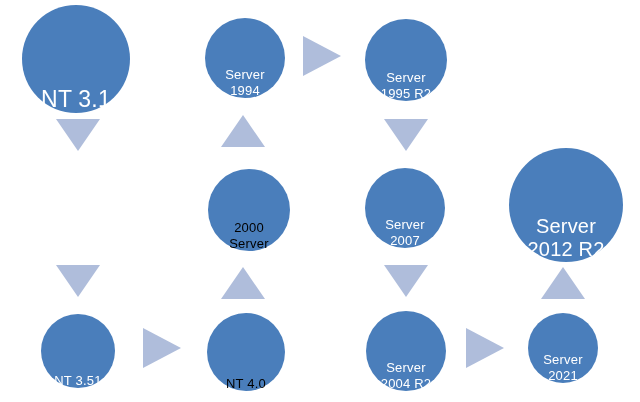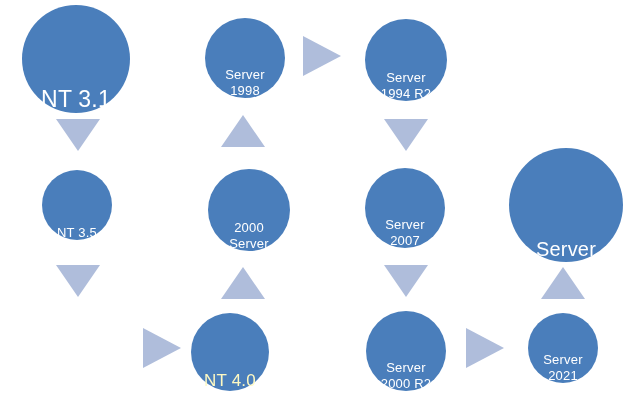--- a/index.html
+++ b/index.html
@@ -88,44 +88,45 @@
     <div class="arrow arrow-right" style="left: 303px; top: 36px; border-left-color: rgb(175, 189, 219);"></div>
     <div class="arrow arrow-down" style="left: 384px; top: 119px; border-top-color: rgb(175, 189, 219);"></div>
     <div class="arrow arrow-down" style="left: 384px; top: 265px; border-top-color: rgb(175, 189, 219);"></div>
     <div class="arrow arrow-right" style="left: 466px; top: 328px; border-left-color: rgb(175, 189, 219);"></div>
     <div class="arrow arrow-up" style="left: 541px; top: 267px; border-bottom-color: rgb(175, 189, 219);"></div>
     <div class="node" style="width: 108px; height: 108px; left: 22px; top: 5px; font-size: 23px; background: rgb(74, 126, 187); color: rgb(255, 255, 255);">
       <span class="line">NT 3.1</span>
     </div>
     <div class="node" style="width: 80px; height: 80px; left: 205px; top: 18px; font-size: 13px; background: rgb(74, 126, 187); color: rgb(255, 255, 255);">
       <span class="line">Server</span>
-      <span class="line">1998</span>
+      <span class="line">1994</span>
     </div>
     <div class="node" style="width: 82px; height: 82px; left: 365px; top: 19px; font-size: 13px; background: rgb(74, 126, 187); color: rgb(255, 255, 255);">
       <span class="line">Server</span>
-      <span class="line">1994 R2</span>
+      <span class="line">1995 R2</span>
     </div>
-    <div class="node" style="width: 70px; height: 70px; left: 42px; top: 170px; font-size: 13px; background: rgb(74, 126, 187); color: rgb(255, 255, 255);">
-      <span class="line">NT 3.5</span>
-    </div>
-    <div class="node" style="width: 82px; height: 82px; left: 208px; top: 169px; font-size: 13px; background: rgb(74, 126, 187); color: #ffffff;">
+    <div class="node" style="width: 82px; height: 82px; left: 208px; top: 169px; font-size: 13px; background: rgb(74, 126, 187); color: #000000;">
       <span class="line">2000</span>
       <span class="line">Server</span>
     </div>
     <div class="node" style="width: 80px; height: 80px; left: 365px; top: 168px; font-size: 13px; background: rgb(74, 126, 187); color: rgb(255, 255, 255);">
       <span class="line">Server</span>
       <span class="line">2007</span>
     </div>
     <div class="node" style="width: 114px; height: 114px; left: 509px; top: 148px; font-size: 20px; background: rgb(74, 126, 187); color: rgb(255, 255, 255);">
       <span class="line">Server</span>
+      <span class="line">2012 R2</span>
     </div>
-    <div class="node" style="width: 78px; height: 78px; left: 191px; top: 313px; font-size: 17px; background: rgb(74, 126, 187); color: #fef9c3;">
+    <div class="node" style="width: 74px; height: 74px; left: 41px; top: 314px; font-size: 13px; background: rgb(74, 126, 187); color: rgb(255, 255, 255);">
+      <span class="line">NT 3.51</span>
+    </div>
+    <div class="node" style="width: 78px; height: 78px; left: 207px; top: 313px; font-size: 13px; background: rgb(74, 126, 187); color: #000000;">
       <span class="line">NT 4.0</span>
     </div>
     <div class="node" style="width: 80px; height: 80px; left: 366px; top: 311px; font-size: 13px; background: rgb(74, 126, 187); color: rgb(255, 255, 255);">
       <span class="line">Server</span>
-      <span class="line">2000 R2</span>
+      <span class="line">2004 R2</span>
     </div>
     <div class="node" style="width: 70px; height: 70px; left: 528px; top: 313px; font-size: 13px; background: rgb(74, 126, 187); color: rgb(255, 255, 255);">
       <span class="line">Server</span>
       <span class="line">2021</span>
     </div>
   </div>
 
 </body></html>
■ ■ ■
Retype, in the same exact form, the lines of the material above from the line holding "82px; left: 365px;" through the line holding "80px; left: 365px;".

     <div class="node" style="width: 82px; height: 82px; left: 365px; top: 19px; font-size: 13px; background: rgb(74, 126, 187); color: rgb(255, 255, 255);">
       <span class="line">Server</span>
-      <span class="line">1994 R2</span>
+      <span class="line">1995 R2</span>
     </div>
-    <div class="node" style="width: 70px; height: 70px; left: 42px; top: 170px; font-size: 13px; background: rgb(74, 126, 187); color: rgb(255, 255, 255);">
-      <span class="line">NT 3.5</span>
-    </div>
-    <div class="node" style="width: 82px; height: 82px; left: 208px; top: 169px; font-size: 13px; background: rgb(74, 126, 187); color: #ffffff;">
+    <div class="node" style="width: 82px; height: 82px; left: 208px; top: 169px; font-size: 13px; background: rgb(74, 126, 187); color: #000000;">
       <span class="line">2000</span>
       <span class="line">Server</span>
     </div>
     <div class="node" style="width: 80px; height: 80px; left: 365px; top: 168px; font-size: 13px; background: rgb(74, 126, 187); color: rgb(255, 255, 255);">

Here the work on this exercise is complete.